** Opening Data for review block **

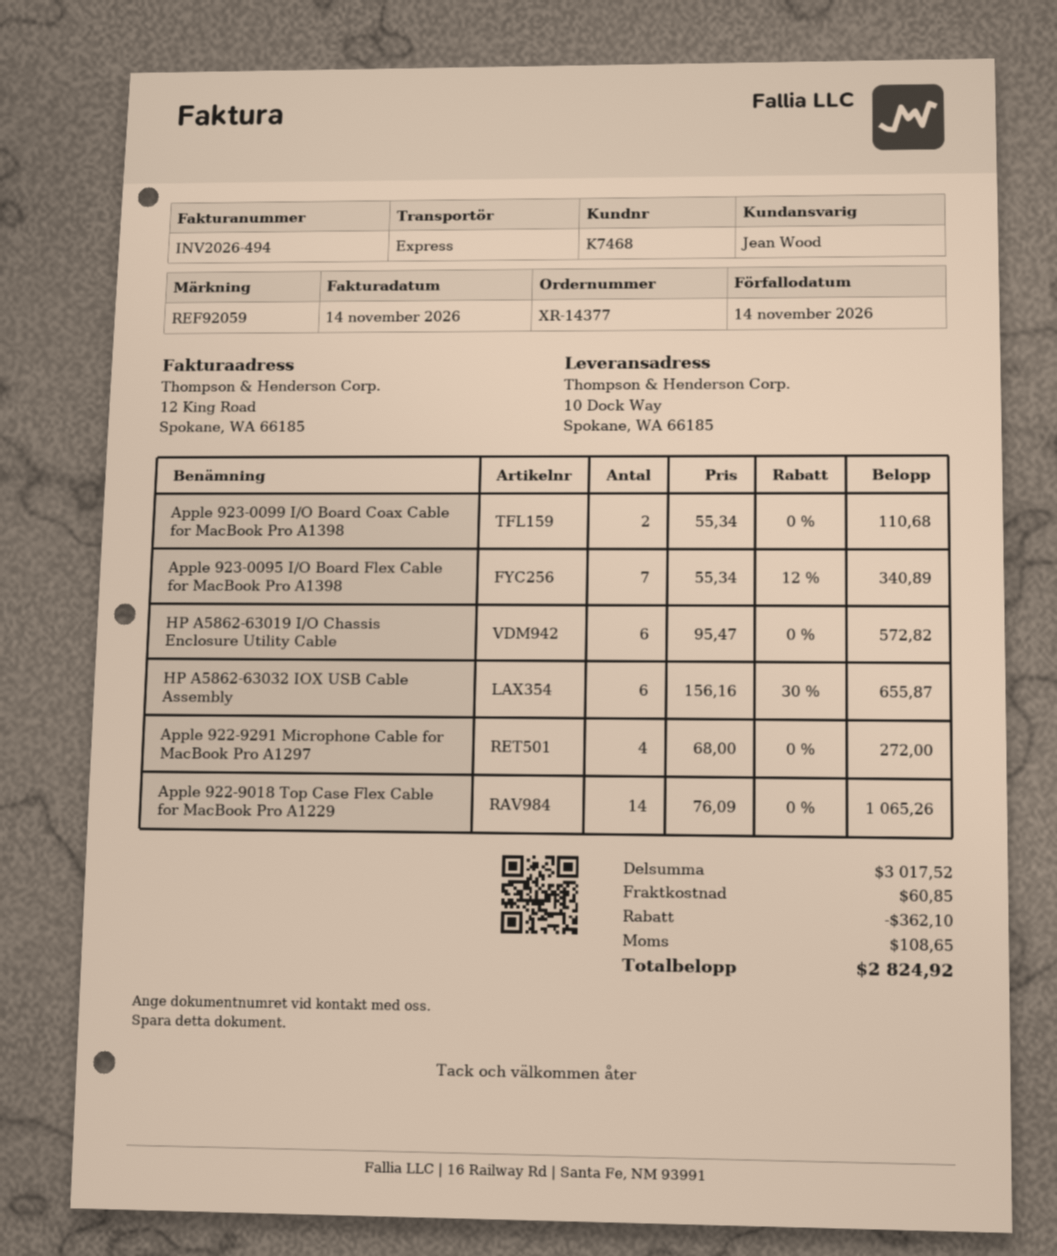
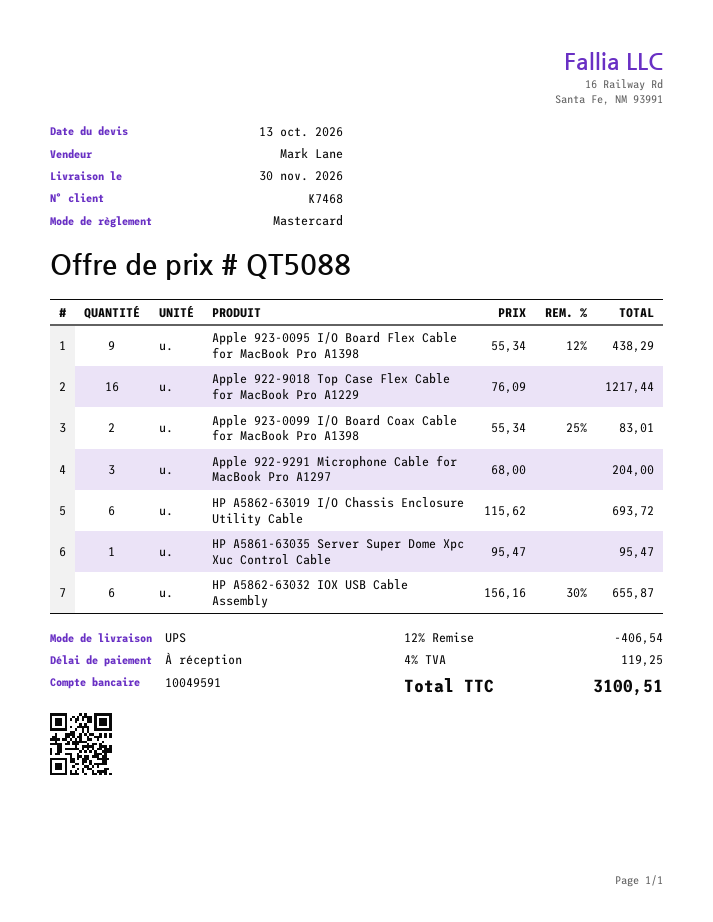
sales rep: Jean Wood -> Mark Lane
shipping method: express -> UPS
Apple 923-0099 I/O Board Coax Cable for MacBook Pro A1398: 2 x 55.34 = 110.68 -> 2 x 55.34 - 25% = 83.01
Apple 923-0095 I/O Board Flex Cable for MacBook Pro A1398: 7 x 55.34 - 12% = 340.89 -> 9 x 55.34 - 12% = 438.29
HP A5862-63019 I/O Chassis Enclosure Utility Cable: 6 x 95.47 = 572.82 -> 6 x 115.62 = 693.72
Apple 922-9291 Microphone Cable for MacBook Pro A1297: 4 x 68.00 = 272.00 -> 3 x 68.00 = 204.00
Apple 922-9018 Top Case Flex Cable for MacBook Pro A1229: 14 x 76.09 = 1065.26 -> 16 x 76.09 = 1217.44
HP A5861-63035 Server Super Dome Xpc Xuc Control Cable: none -> 1 x 95.47 = 95.47
discount: 362.10 -> 406.54
shipping: 60.85 -> none
tax: 108.65 -> 119.25
total: 2824.92 -> 3100.51

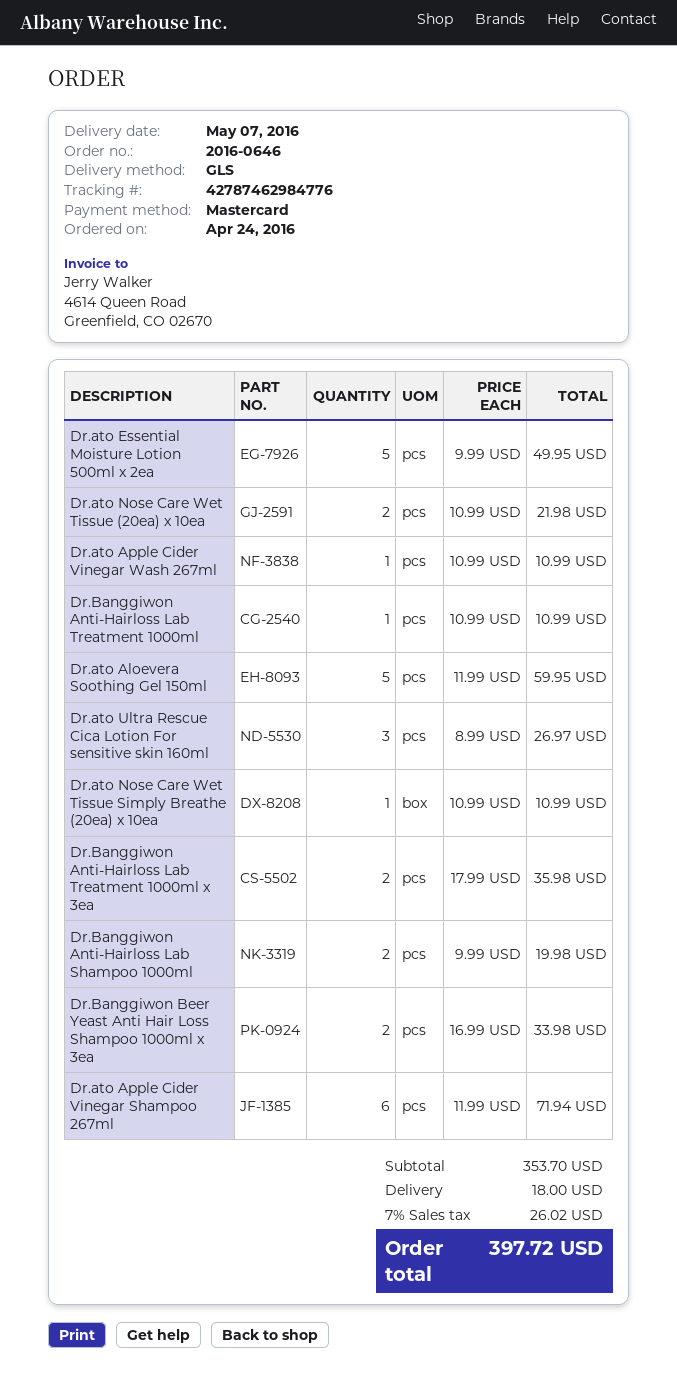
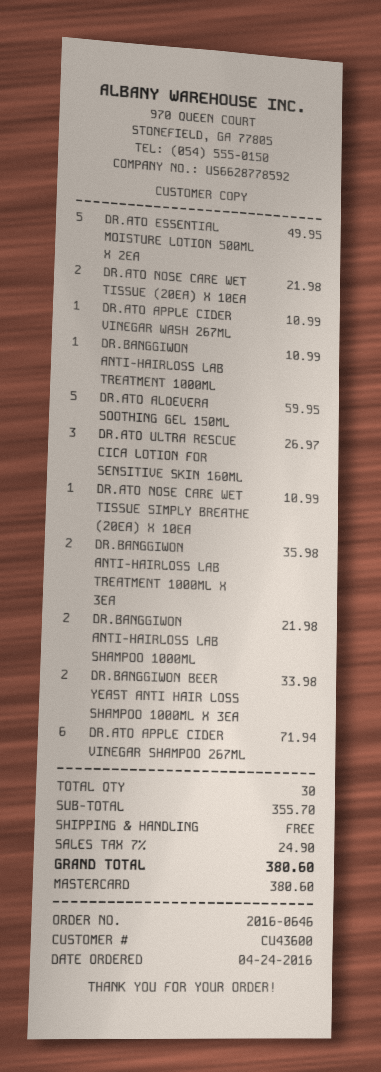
Dr.Banggiwon Anti-Hairloss Lab Shampoo 1000ml: 2 for 19.98 -> 2 for 21.98
subtotal: 353.70 -> 355.70
shipping: 18.00 -> 0.00
tax: 7% = 26.02 -> 7% = 24.90
total: 397.72 -> 380.60

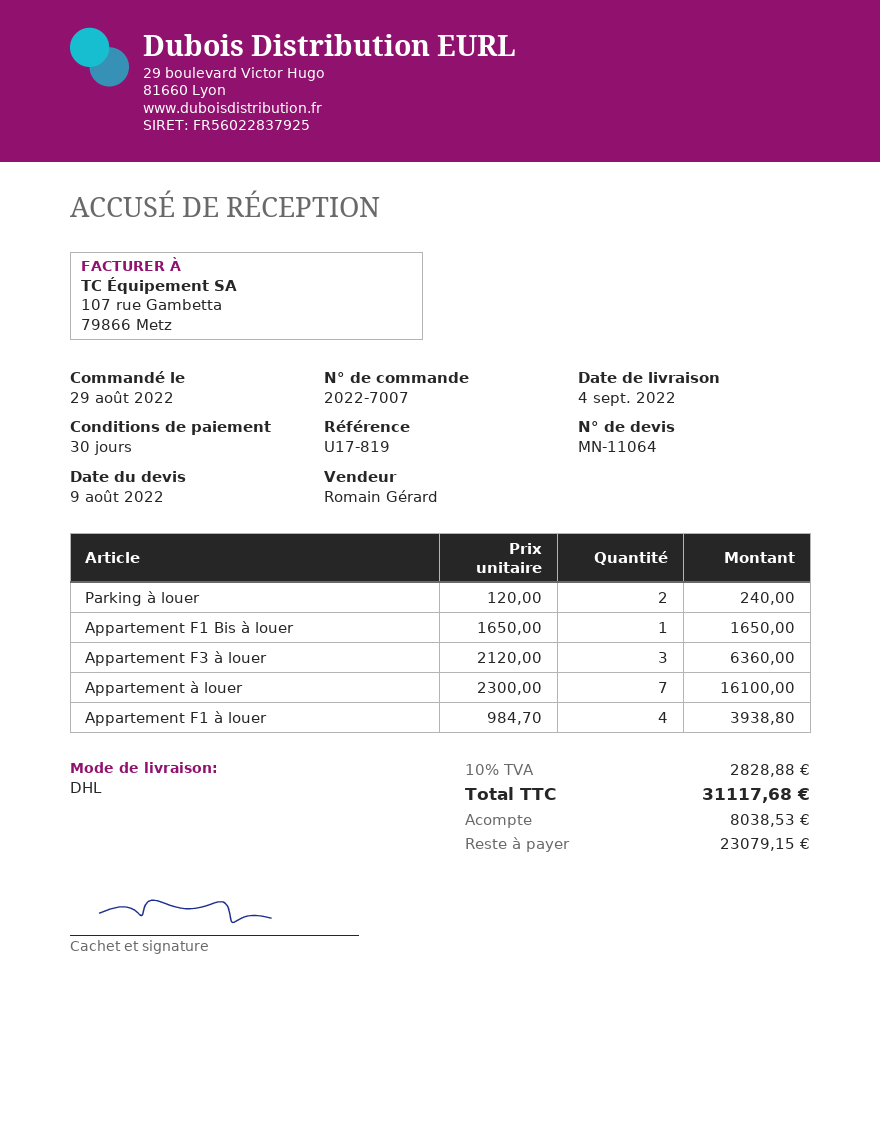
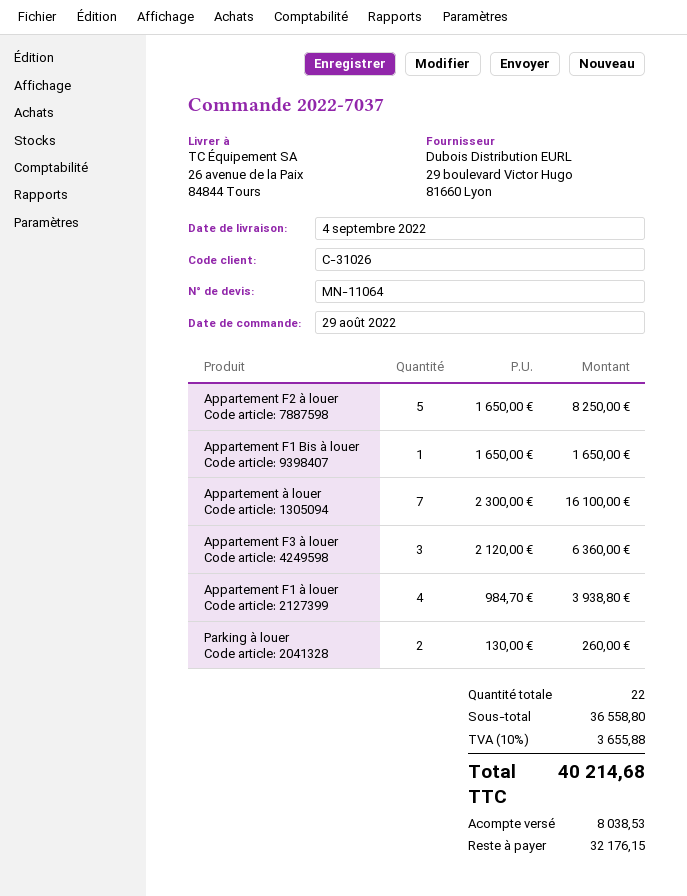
order number: 2022-7007 -> 2022-7037
Parking à louer: 2 x 120.00 = 240.00 -> 2 x 130.00 = 260.00
Appartement F2 à louer: none -> 5 x 1650.00 = 8250.00
tax: 10% = 2828.88 -> 10% = 3655.88
total: 31117.68 -> 40214.68
balance: 23079.15 -> 32176.15

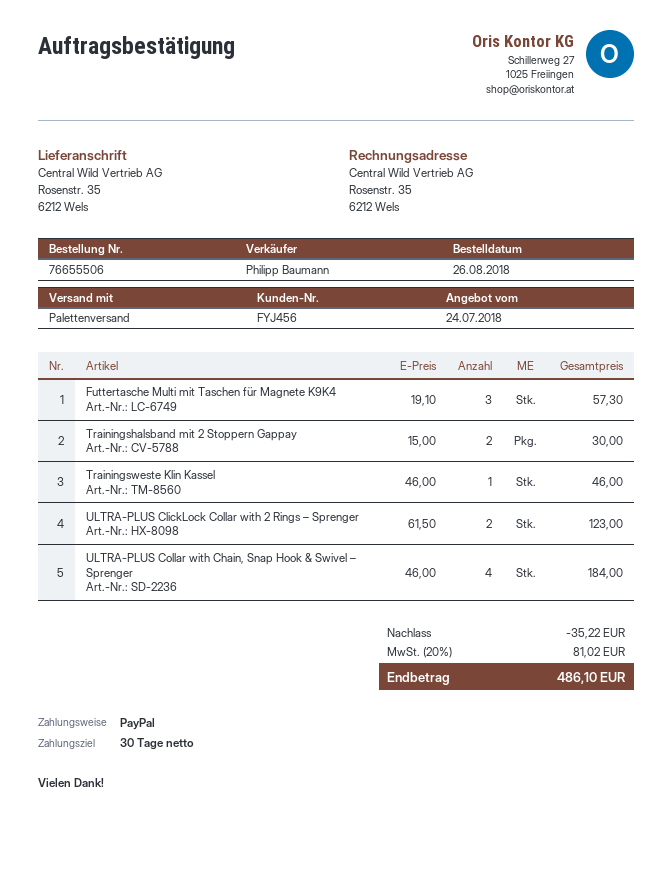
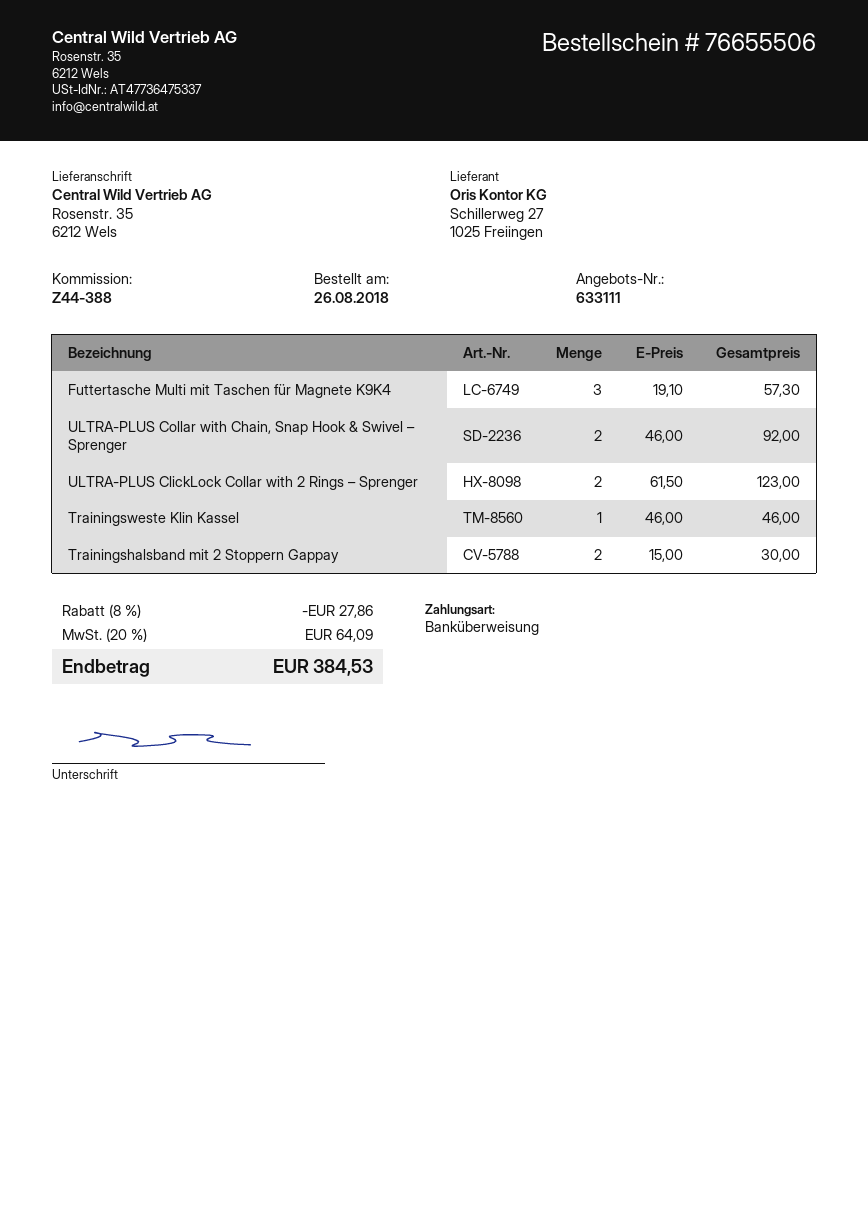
payment method: PayPal -> bank transfer
ULTRA-PLUS Collar with Chain, Snap Hook & Swivel – Sprenger: 4 x 46.00 = 184.00 -> 2 x 46.00 = 92.00
discount: 35.22 -> 27.86
tax: 20% = 81.02 -> 20% = 64.09
total: 486.10 -> 384.53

** Closing Data for review block **

> _Exercise aim_
Give back exactly the lines from the line with "tax: 10% = 2828.88 -> 10% = 3655.88" through the final line of the entries above, and keep pictures out of the copy.

> _Result_
tax: 10% = 2828.88 -> 10% = 3655.88
total: 31117.68 -> 40214.68
balance: 23079.15 -> 32176.15

payment method: PayPal -> bank transfer
ULTRA-PLUS Collar with Chain, Snap Hook & Swivel – Sprenger: 4 x 46.00 = 184.00 -> 2 x 46.00 = 92.00
discount: 35.22 -> 27.86
tax: 20% = 81.02 -> 20% = 64.09
total: 486.10 -> 384.53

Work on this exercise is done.